──────── GIVEN DATA

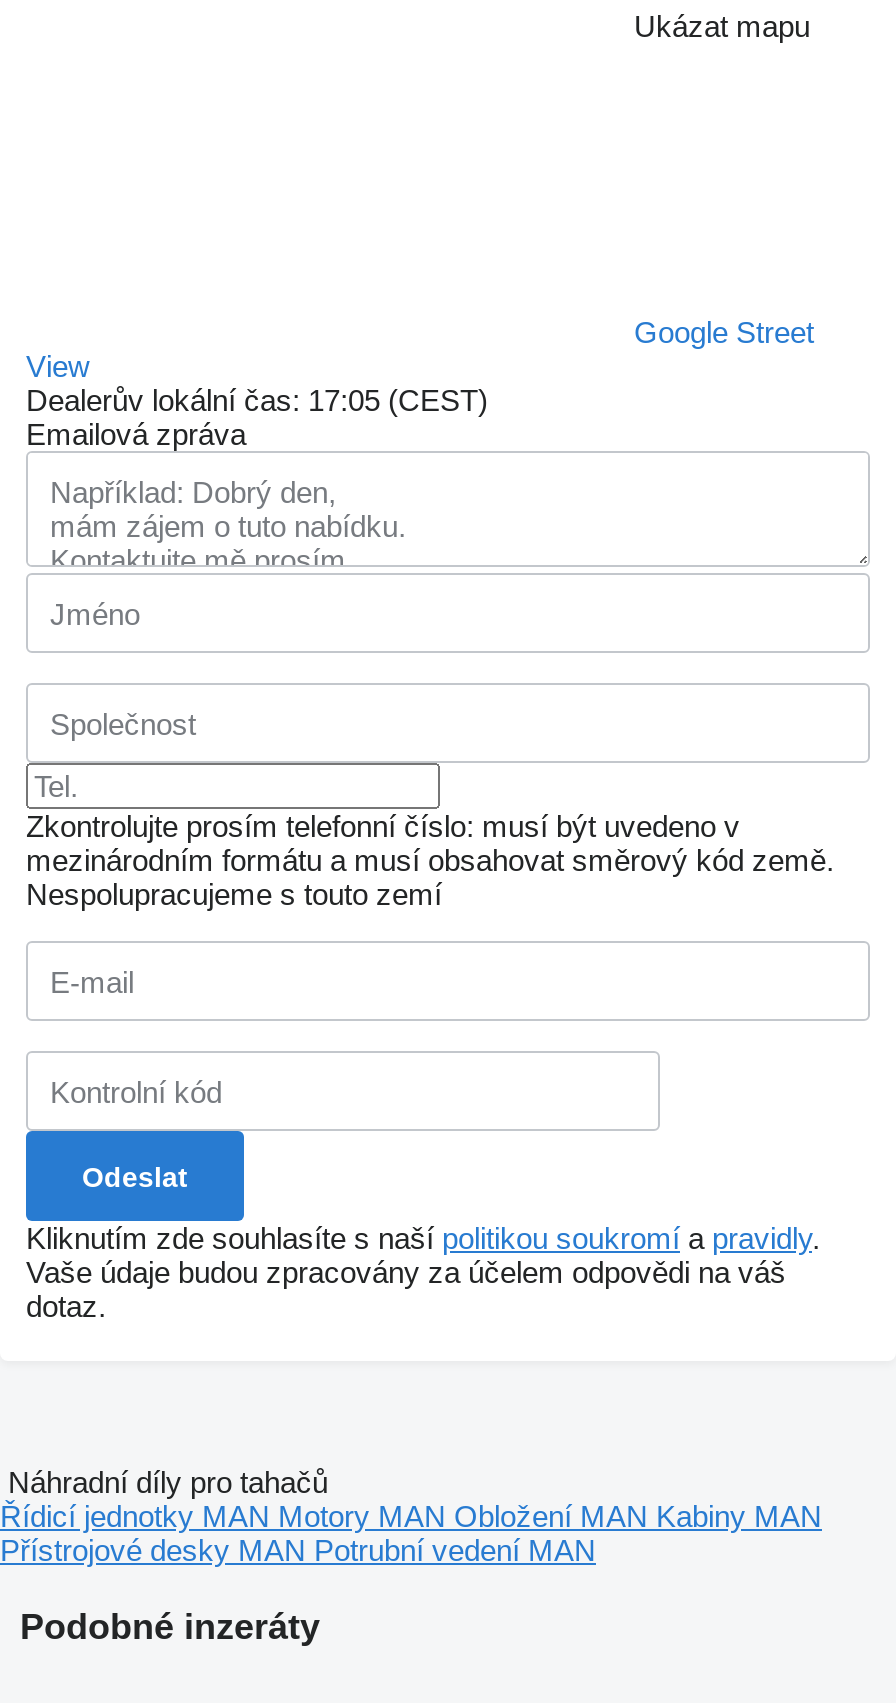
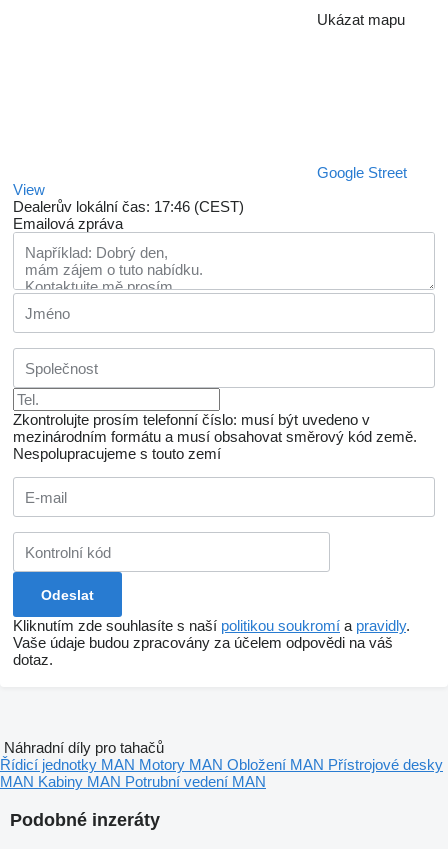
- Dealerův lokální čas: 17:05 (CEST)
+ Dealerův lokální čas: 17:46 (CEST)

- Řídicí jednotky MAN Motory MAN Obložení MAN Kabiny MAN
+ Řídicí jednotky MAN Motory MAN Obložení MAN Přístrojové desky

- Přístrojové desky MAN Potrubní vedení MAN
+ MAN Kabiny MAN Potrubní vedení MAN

────────────────

--- GOAL OF THE EXERCISE ---
Every line of the records that includes the word "Motory" should be gathered.

--- ANSWER SECTION ---
- Řídicí jednotky MAN Motory MAN Obložení MAN Kabiny MAN
+ Řídicí jednotky MAN Motory MAN Obložení MAN Přístrojové desky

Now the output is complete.